I want to ask you a question. Take two minutes and think about it before reading on.
What does it mean to be human?
I’ve answered that question differently over the years. Earlier in life I would have said that to be human means to be at our core – broken, or sinful. It was imprinted on me from an early age through sermons, altar calls and even manipulative dramas! You remember those, right? Two kids get in a car accident and die. The girl who had said a prayer of salvation gets to heaven and the guy who didn’t goes to, well, the other place. It was supported by a theology that saw humans as wretched and as sinners in the hands of a very angry God. There was nothing innately good about humans. But eventually I realized that this couldn’t be Gospel because well it’s neither good nor news. It is harmful theology.

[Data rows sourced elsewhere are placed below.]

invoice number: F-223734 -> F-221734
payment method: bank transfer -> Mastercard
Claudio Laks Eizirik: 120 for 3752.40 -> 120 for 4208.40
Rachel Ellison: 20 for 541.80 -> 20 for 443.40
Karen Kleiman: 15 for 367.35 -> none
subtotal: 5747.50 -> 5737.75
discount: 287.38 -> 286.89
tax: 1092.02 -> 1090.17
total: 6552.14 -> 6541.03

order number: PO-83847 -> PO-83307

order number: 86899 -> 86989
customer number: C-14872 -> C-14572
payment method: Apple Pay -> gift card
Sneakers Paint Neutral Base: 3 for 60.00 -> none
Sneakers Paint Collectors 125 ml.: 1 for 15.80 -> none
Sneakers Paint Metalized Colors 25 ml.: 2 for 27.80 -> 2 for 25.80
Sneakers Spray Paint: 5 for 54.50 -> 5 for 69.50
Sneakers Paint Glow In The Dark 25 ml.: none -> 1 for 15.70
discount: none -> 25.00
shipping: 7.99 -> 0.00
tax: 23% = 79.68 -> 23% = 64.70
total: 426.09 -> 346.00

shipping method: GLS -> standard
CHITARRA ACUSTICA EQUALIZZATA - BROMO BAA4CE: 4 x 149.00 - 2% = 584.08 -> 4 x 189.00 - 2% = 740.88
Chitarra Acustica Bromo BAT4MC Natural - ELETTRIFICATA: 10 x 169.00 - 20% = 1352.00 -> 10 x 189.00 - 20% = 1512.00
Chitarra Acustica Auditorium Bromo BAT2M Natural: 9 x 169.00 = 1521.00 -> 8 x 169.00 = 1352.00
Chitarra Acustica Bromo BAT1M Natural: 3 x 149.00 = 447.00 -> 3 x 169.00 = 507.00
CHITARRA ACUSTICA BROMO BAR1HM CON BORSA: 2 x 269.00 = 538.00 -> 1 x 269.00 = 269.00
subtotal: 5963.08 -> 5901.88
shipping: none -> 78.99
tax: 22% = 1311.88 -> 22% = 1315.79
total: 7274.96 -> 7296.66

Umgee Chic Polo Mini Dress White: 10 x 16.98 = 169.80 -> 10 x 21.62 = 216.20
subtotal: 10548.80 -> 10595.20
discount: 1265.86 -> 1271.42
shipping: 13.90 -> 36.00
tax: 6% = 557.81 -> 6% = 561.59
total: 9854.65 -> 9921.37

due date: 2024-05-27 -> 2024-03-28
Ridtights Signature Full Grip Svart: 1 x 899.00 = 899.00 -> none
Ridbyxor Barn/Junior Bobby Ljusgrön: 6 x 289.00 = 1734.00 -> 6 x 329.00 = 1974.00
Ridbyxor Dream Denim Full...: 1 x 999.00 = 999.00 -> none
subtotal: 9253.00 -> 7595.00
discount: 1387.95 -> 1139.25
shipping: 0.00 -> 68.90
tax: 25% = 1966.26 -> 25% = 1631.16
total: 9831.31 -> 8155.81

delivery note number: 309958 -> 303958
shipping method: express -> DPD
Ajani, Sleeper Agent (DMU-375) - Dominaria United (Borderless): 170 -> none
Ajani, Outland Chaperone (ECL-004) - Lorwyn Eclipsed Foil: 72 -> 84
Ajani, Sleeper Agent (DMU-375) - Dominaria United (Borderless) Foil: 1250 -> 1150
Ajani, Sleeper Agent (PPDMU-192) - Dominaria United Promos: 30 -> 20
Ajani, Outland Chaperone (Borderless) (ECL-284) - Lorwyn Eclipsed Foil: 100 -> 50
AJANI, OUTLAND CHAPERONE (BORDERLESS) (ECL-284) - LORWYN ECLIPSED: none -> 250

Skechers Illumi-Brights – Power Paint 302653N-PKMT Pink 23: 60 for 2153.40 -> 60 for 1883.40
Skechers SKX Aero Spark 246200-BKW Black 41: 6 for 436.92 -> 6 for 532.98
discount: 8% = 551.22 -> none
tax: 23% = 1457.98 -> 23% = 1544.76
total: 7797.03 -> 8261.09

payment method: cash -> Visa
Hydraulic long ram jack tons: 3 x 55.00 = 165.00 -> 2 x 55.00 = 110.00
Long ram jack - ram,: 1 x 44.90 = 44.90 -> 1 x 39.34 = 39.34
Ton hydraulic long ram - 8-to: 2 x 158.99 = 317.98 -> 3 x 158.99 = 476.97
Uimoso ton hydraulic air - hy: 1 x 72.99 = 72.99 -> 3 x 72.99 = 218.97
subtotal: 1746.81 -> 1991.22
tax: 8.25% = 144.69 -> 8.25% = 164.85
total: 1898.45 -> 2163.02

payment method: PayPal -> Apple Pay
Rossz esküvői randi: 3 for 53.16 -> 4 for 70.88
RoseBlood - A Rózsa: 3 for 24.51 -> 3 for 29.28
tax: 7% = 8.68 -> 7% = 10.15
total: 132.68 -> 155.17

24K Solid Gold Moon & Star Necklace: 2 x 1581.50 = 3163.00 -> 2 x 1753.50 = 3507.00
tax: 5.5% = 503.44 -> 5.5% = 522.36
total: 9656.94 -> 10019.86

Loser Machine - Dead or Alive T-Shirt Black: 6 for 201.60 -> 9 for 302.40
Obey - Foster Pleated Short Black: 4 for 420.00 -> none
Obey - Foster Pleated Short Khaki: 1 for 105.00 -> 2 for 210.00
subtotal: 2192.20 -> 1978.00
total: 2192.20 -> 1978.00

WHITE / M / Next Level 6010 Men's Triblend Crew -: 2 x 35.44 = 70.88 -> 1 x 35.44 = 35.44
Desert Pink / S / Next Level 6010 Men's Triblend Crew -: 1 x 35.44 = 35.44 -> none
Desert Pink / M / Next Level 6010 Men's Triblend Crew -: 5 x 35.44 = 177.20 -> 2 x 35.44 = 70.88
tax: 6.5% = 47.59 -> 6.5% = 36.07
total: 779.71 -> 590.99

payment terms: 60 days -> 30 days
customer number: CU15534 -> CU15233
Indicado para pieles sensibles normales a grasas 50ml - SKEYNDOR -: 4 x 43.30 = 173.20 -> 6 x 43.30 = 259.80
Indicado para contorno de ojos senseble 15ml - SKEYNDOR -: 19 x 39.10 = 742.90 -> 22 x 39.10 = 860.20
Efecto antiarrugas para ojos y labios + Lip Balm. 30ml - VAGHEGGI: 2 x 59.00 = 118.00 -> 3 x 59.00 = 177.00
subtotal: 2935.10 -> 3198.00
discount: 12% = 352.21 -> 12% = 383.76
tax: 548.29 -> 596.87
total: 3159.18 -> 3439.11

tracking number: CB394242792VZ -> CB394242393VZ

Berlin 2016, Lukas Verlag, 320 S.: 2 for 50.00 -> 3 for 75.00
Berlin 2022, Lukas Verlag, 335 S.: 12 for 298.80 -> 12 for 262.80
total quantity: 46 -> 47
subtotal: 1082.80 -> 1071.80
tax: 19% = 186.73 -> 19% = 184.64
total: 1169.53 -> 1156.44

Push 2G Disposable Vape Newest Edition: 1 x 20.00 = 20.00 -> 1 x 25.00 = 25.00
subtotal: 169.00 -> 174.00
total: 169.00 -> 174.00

There’s too much good in the world, too much beauty and art, too much love and sacrifice – from both Christians and non-Christians for us to be totally depraved. I also can’t subscribe to it because I don’t think that is the best reading of our sacred text. Right from the get go Genesis 1:27 says,
So God created mankind in his own image,
in the image of God he created them;
male and female he created them.
Then, in verse 31 God goes on to say that it was very good! Before anything else, before any wrong we’ve done (and yes we’ve done wrong!), we were created good and in God’s image.
Why do we forget that? Why don’t we shout that from our church rooftops to the world? Remember, you were created good! You are created in God’s own image! Come back to your original goodness!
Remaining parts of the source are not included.